• Work request
An exact copy of every entry is the answer here, with no pictures.

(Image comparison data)
• • •
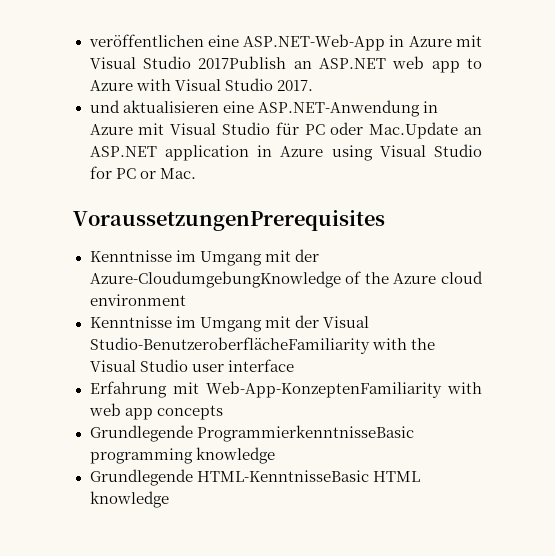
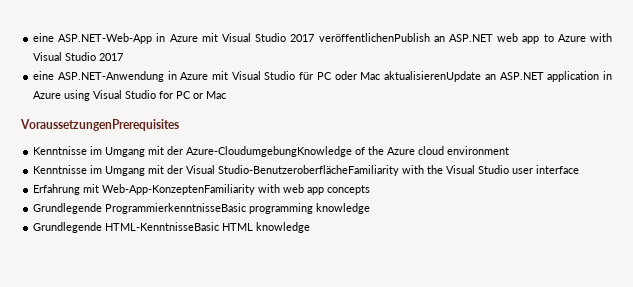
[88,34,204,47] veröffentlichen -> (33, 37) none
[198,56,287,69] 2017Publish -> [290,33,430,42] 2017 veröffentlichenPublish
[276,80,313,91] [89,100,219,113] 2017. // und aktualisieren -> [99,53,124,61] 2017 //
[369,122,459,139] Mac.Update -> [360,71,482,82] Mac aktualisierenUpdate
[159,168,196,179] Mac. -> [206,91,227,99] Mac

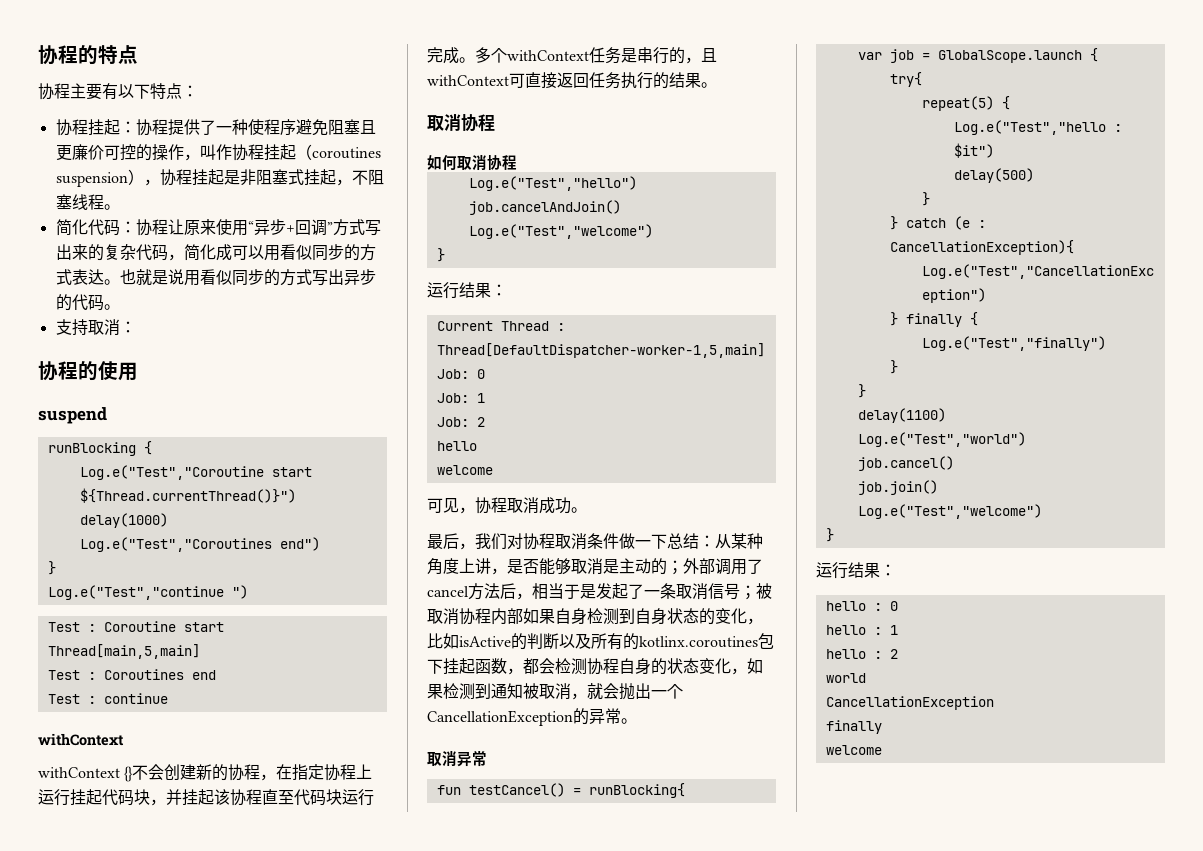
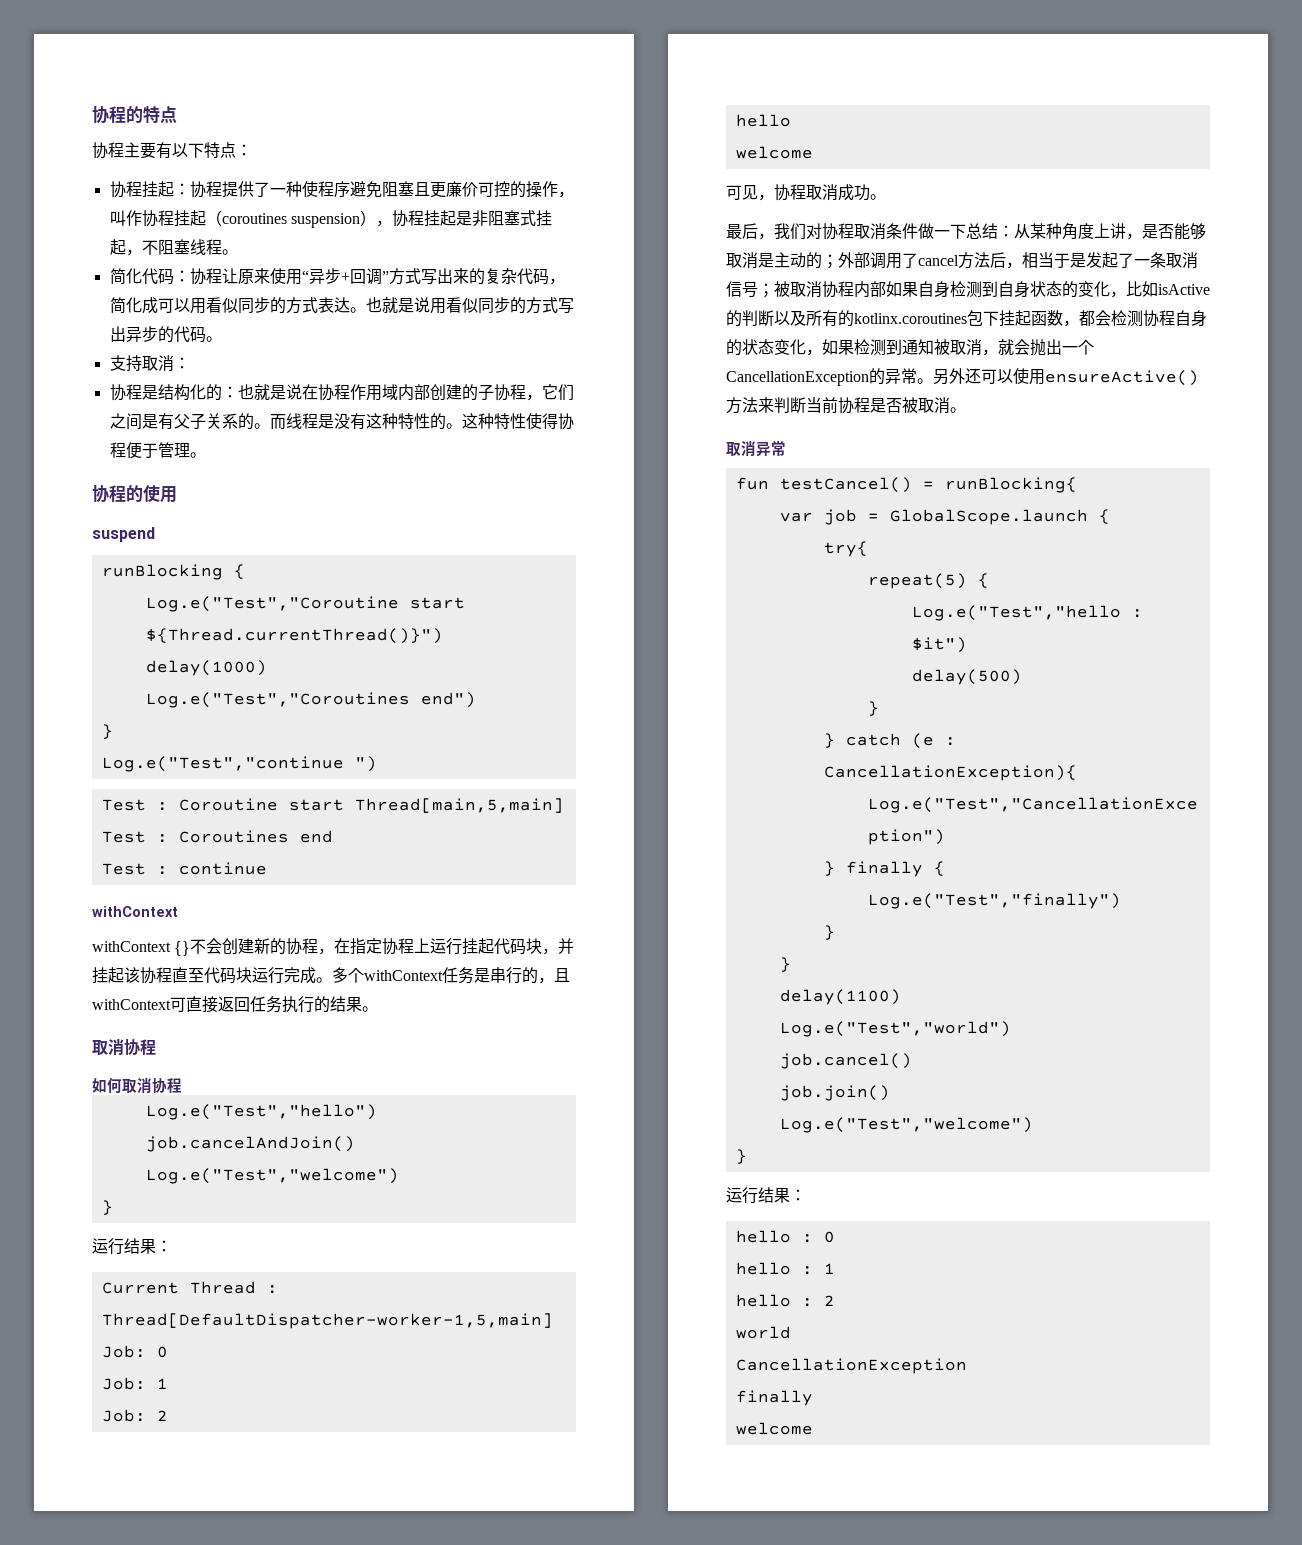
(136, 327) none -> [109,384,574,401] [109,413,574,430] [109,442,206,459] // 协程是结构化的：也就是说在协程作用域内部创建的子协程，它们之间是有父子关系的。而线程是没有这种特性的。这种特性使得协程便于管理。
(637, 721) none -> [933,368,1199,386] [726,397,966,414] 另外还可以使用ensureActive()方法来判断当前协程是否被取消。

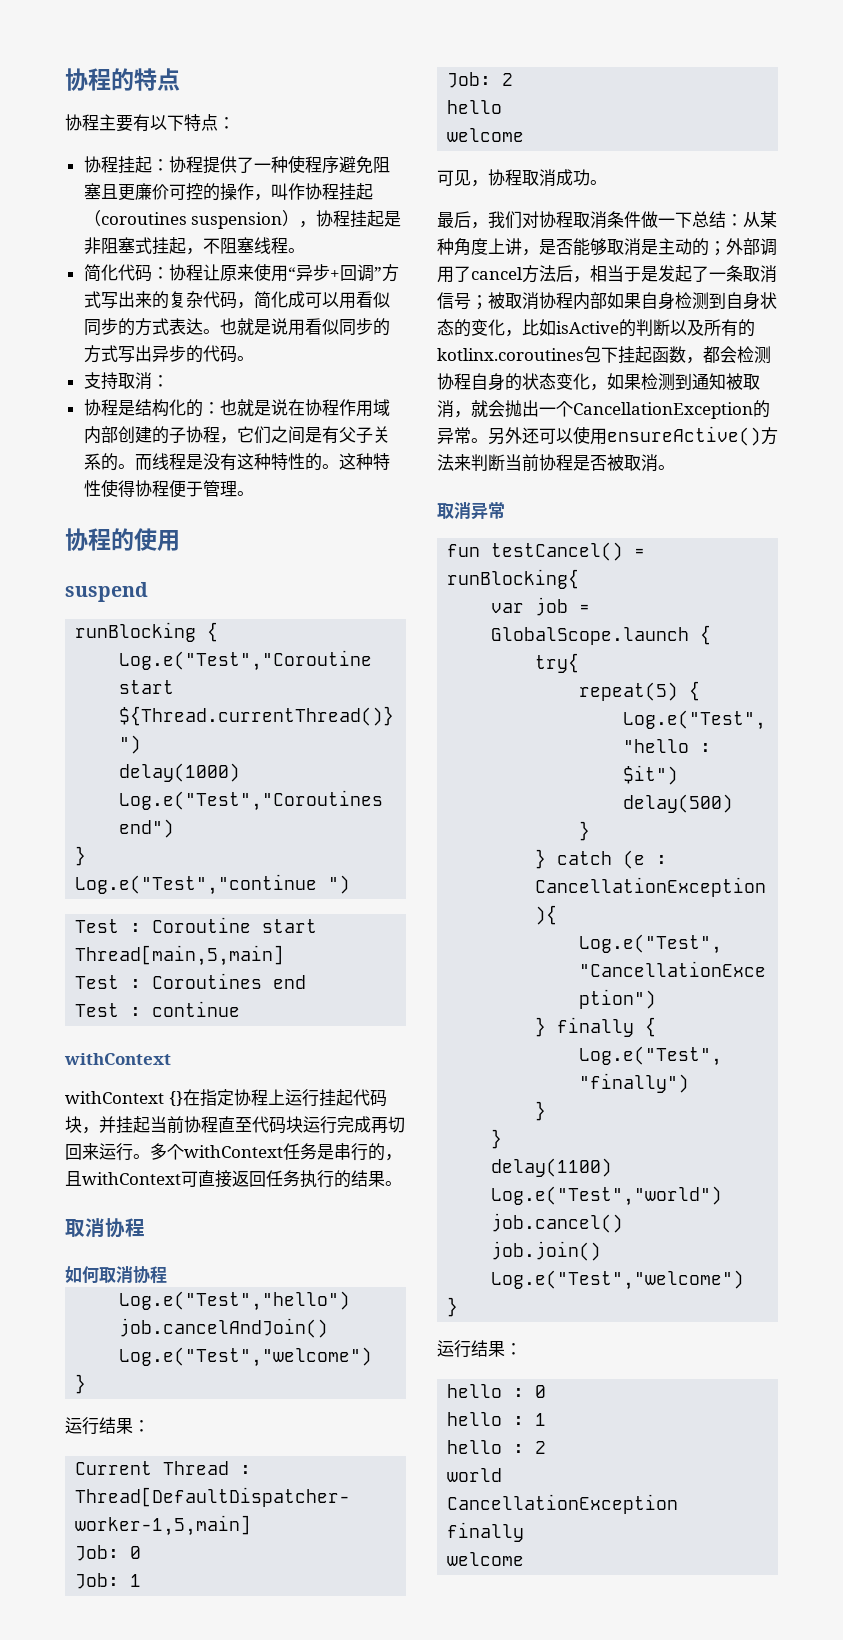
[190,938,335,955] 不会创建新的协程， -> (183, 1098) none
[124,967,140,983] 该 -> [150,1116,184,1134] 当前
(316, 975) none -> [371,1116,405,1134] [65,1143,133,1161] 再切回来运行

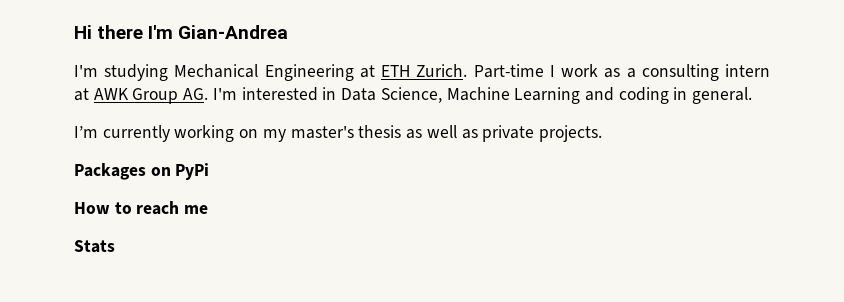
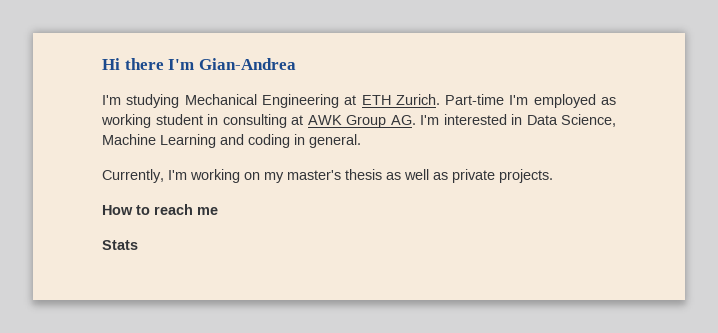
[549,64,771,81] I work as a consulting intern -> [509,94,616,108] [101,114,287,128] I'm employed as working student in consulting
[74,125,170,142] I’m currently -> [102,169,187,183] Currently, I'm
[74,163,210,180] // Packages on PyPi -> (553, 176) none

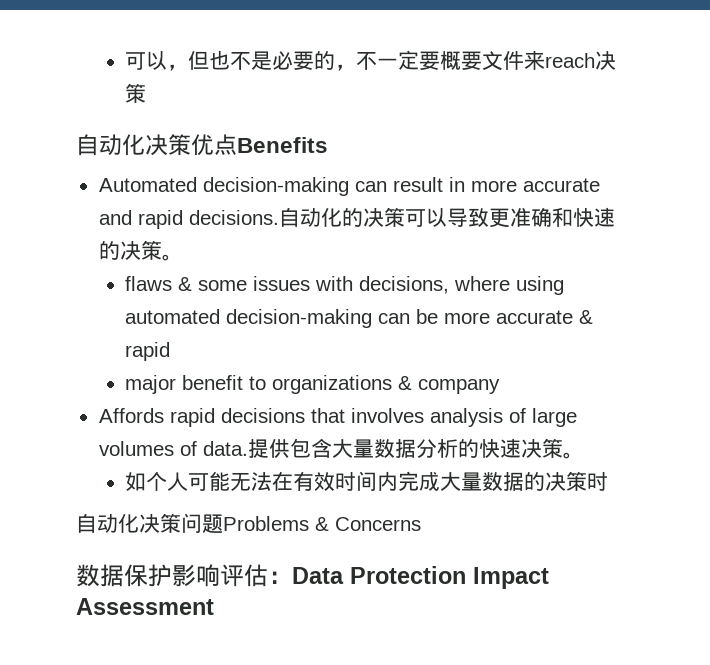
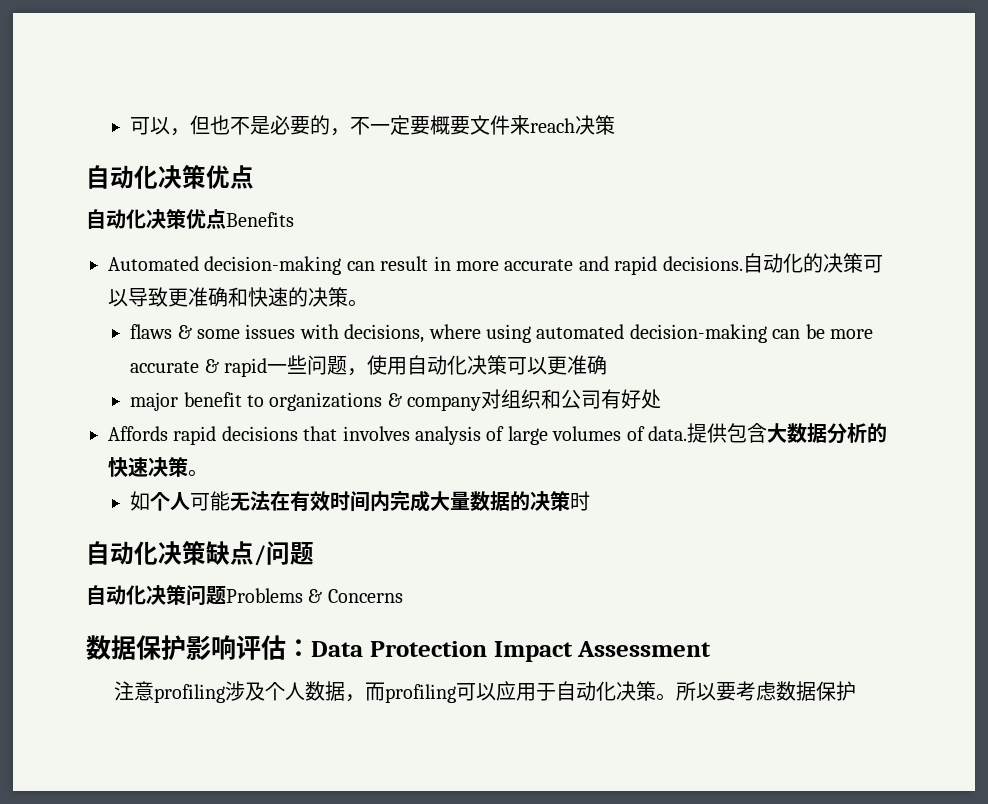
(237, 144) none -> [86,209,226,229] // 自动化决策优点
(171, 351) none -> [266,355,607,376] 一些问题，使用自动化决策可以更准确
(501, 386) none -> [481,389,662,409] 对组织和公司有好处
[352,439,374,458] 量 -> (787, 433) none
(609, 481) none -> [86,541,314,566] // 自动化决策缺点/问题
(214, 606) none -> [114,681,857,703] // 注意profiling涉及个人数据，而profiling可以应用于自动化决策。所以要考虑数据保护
• • •
• Finished exercise
[88,34,204,47] veröffentlichen -> (33, 37) none
[198,56,287,69] 2017Publish -> [290,33,430,42] 2017 veröffentlichenPublish
[276,80,313,91] [89,100,219,113] 2017. // und aktualisieren -> [99,53,124,61] 2017 //
[369,122,459,139] Mac.Update -> [360,71,482,82] Mac aktualisierenUpdate
[159,168,196,179] Mac. -> [206,91,227,99] Mac

(136, 327) none -> [109,384,574,401] [109,413,574,430] [109,442,206,459] // 协程是结构化的：也就是说在协程作用域内部创建的子协程，它们之间是有父子关系的。而线程是没有这种特性的。这种特性使得协程便于管理。
(637, 721) none -> [933,368,1199,386] [726,397,966,414] 另外还可以使用ensureActive()方法来判断当前协程是否被取消。

[190,938,335,955] 不会创建新的协程， -> (183, 1098) none
[124,967,140,983] 该 -> [150,1116,184,1134] 当前
(316, 975) none -> [371,1116,405,1134] [65,1143,133,1161] 再切回来运行

[549,64,771,81] I work as a consulting intern -> [509,94,616,108] [101,114,287,128] I'm employed as working student in consulting
[74,125,170,142] I’m currently -> [102,169,187,183] Currently, I'm
[74,163,210,180] // Packages on PyPi -> (553, 176) none

(237, 144) none -> [86,209,226,229] // 自动化决策优点
(171, 351) none -> [266,355,607,376] 一些问题，使用自动化决策可以更准确
(501, 386) none -> [481,389,662,409] 对组织和公司有好处
[352,439,374,458] 量 -> (787, 433) none
(609, 481) none -> [86,541,314,566] // 自动化决策缺点/问题
(214, 606) none -> [114,681,857,703] // 注意profiling涉及个人数据，而profiling可以应用于自动化决策。所以要考虑数据保护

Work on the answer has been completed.